Data records:
+===+

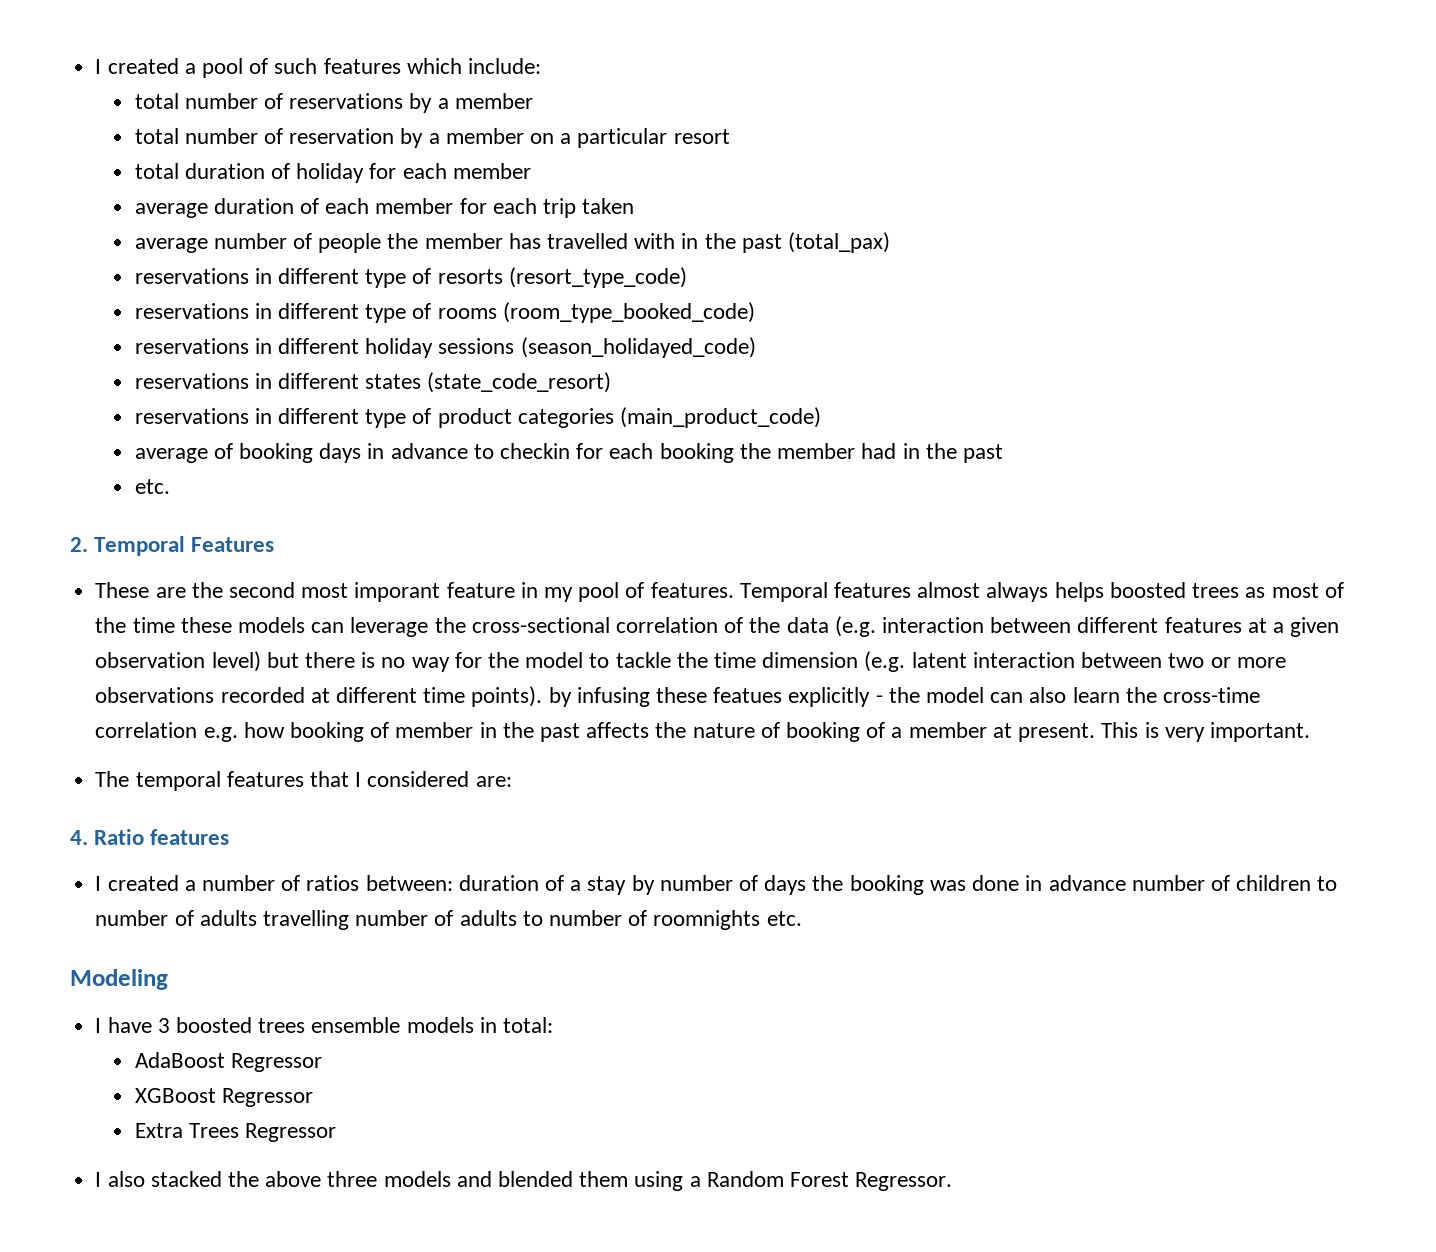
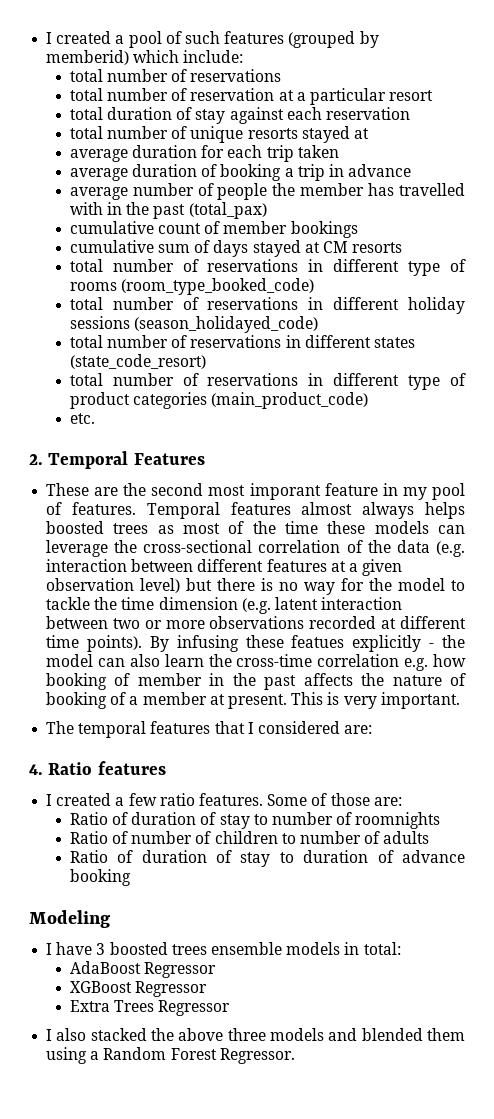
- I created a pool of such features which include:
- total number of reservations by a member
+ I created a pool of such features (grouped by memberid) which include:
+ total number of reservations
- total number of reservation by a member on a particular resort
+ total number of reservation at a particular resort
- total duration of holiday for each member
- average duration of each member for each trip taken
+ total duration of stay against each reservation
+ total number of unique resorts stayed at
+ average duration for each trip taken
+ average duration of booking a trip in advance
- reservations in different type of resorts (resort_type_code)
- reservations in different type of rooms (room_type_booked_code)
+ cumulative count of member bookings
+ cumulative sum of days stayed at CM resorts
+ total number of reservations in different type of rooms (room_type_booked_code)
- reservations in different holiday sessions (season_holidayed_code)
+ total number of reservations in different holiday sessions (season_holidayed_code)
- reservations in different states (state_code_resort)
+ total number of reservations in different states (state_code_resort)
- reservations in different type of product categories (main_product_code)
+ total number of reservations in different type of product categories (main_product_code)
- average of booking days in advance to checkin for each booking the member had in the past
- Temporal features almost always helps boosted trees as most of the time these models can leverage the cross-sectional correlation of the data (e.g. interaction between different features at a given observation level) but there is no way for the model to tackle the time dimension (e.g. latent interaction between two or more observations recorded at different time points). by infusing these featues explicitly - the model can also learn the cross-time correlation e.g. how booking of member in the past affects the nature of booking of a member at present.
+ Temporal features almost always helps boosted trees as most of the time these models can leverage the cross-sectional correlation of the data (e.g. interaction between different features at a given observation level) but there is no way for the model to tackle the time dimension (e.g. latent interaction between two or more observations recorded at different time points). By infusing these featues explicitly - the model can also learn the cross-time correlation e.g. how booking of member in the past affects the nature of booking of a member at present.
- I created a number of ratios between: duration of a stay by number of days the booking was done in advance number of children to number of adults travelling number of adults to number of roomnights etc.
+ I created a few ratio features. Some of those are:
+ Ratio of duration of stay to number of roomnights
+ Ratio of number of children to number of adults
+ Ratio of duration of stay to duration of advance booking

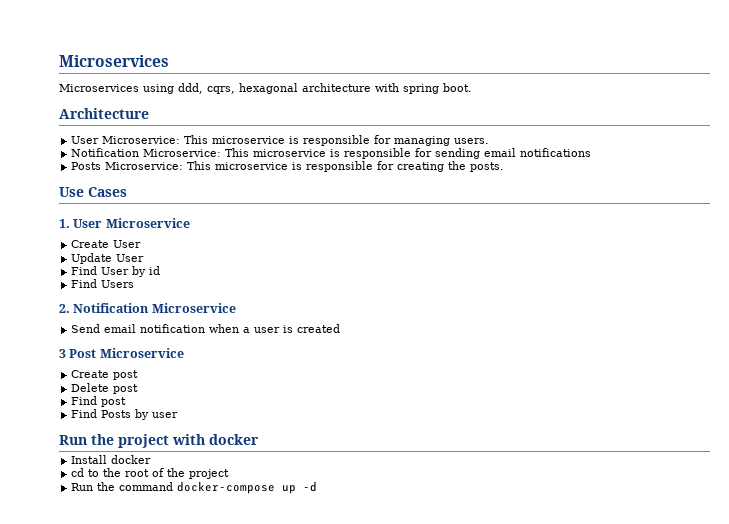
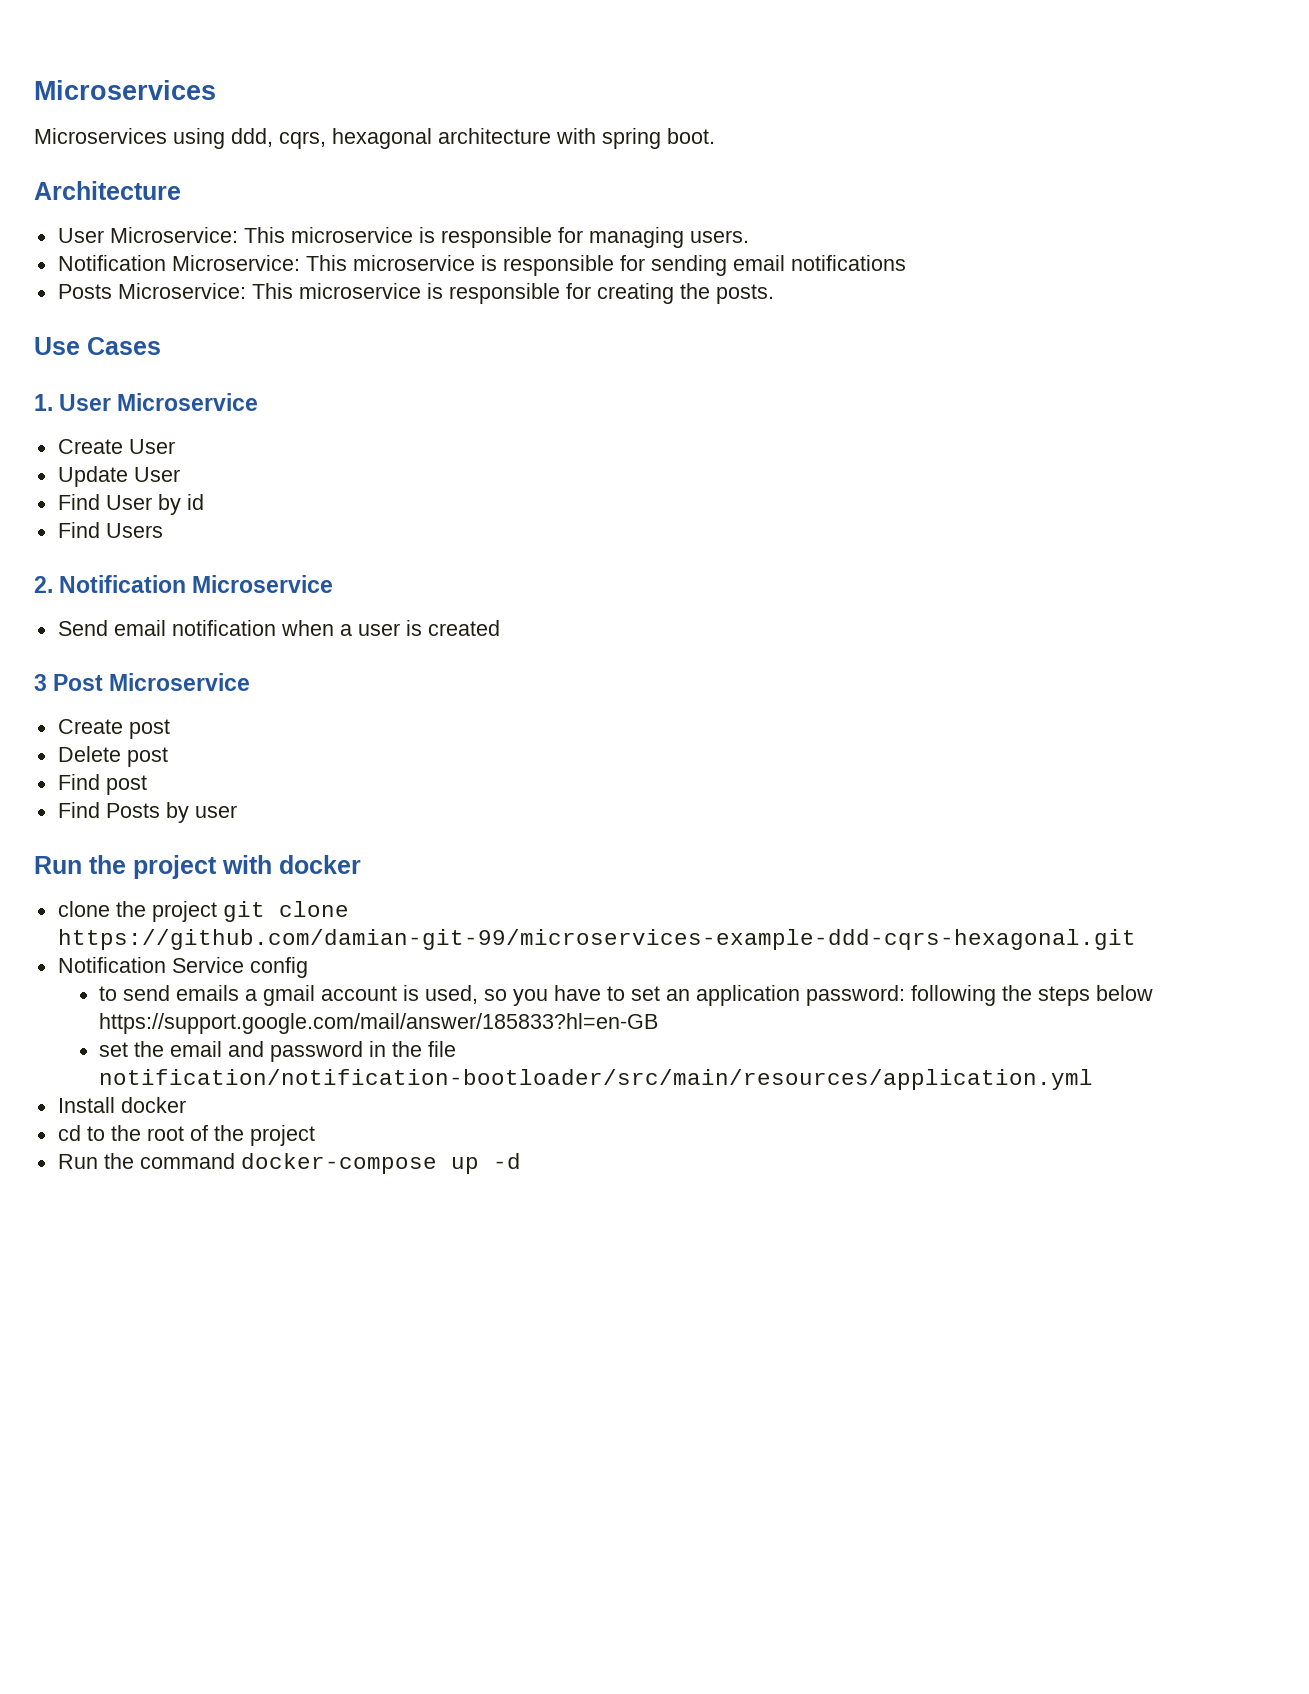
+ clone the project git clone https://github.com/damian-git-99/microservices-example-ddd-cqrs-hexagonal.git
+ Notification Service config
+ to send emails a gmail account is used, so you have to set an application password: following the steps below https://support.google.com/mail/answer/185833?hl=en-GB
+ set the email and password in the file notification/notification-bootloader/src/main/resources/application.yml

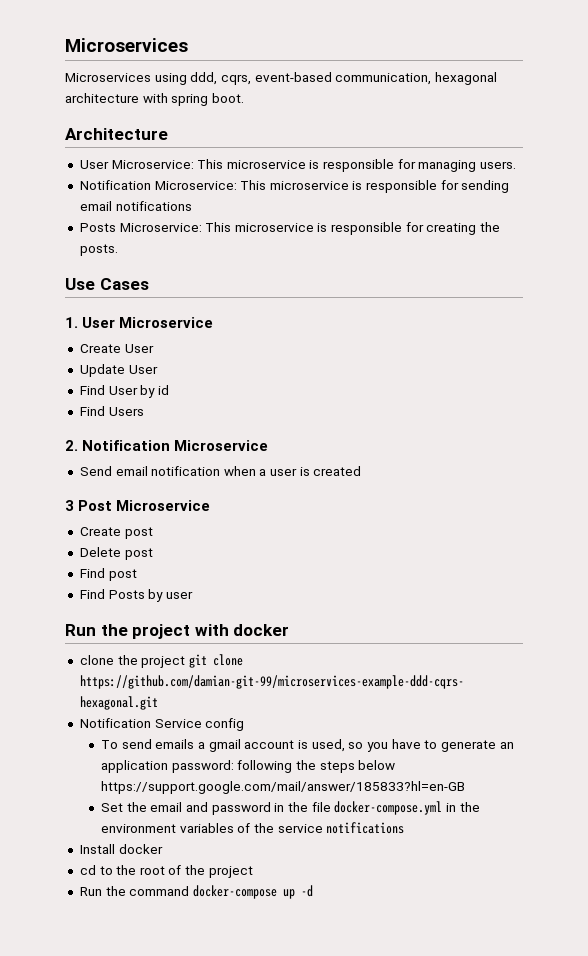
- Microservices using ddd, cqrs, hexagonal architecture with spring boot.
+ Microservices using ddd, cqrs, event-based communication, hexagonal architecture with spring boot.
- to send emails a gmail account is used, so you have to set an application password: following the steps below https://support.google.com/mail/answer/185833?hl=en-GB
+ To send emails a gmail account is used, so you have to generate an application password: following the steps below https://support.google.com/mail/answer/185833?hl=en-GB
- set the email and password in the file notification/notification-bootloader/src/main/resources/application.yml
+ Set the email and password in the file docker-compose.yml in the environment variables of the service notifications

+===+

## About this task
Your copy must repeat the data word for word and show none of its images.

## Written solution
- I created a pool of such features which include:
- total number of reservations by a member
+ I created a pool of such features (grouped by memberid) which include:
+ total number of reservations
- total number of reservation by a member on a particular resort
+ total number of reservation at a particular resort
- total duration of holiday for each member
- average duration of each member for each trip taken
+ total duration of stay against each reservation
+ total number of unique resorts stayed at
+ average duration for each trip taken
+ average duration of booking a trip in advance
- reservations in different type of resorts (resort_type_code)
- reservations in different type of rooms (room_type_booked_code)
+ cumulative count of member bookings
+ cumulative sum of days stayed at CM resorts
+ total number of reservations in different type of rooms (room_type_booked_code)
- reservations in different holiday sessions (season_holidayed_code)
+ total number of reservations in different holiday sessions (season_holidayed_code)
- reservations in different states (state_code_resort)
+ total number of reservations in different states (state_code_resort)
- reservations in different type of product categories (main_product_code)
+ total number of reservations in different type of product categories (main_product_code)
- average of booking days in advance to checkin for each booking the member had in the past
- Temporal features almost always helps boosted trees as most of the time these models can leverage the cross-sectional correlation of the data (e.g. interaction between different features at a given observation level) but there is no way for the model to tackle the time dimension (e.g. latent interaction between two or more observations recorded at different time points). by infusing these featues explicitly - the model can also learn the cross-time correlation e.g. how booking of member in the past affects the nature of booking of a member at present.
+ Temporal features almost always helps boosted trees as most of the time these models can leverage the cross-sectional correlation of the data (e.g. interaction between different features at a given observation level) but there is no way for the model to tackle the time dimension (e.g. latent interaction between two or more observations recorded at different time points). By infusing these featues explicitly - the model can also learn the cross-time correlation e.g. how booking of member in the past affects the nature of booking of a member at present.
- I created a number of ratios between: duration of a stay by number of days the booking was done in advance number of children to number of adults travelling number of adults to number of roomnights etc.
+ I created a few ratio features. Some of those are:
+ Ratio of duration of stay to number of roomnights
+ Ratio of number of children to number of adults
+ Ratio of duration of stay to duration of advance booking

+ clone the project git clone https://github.com/damian-git-99/microservices-example-ddd-cqrs-hexagonal.git
+ Notification Service config
+ to send emails a gmail account is used, so you have to set an application password: following the steps below https://support.google.com/mail/answer/185833?hl=en-GB
+ set the email and password in the file notification/notification-bootloader/src/main/resources/application.yml

- Microservices using ddd, cqrs, hexagonal architecture with spring boot.
+ Microservices using ddd, cqrs, event-based communication, hexagonal architecture with spring boot.
- to send emails a gmail account is used, so you have to set an application password: following the steps below https://support.google.com/mail/answer/185833?hl=en-GB
+ To send emails a gmail account is used, so you have to generate an application password: following the steps below https://support.google.com/mail/answer/185833?hl=en-GB
- set the email and password in the file notification/notification-bootloader/src/main/resources/application.yml
+ Set the email and password in the file docker-compose.yml in the environment variables of the service notifications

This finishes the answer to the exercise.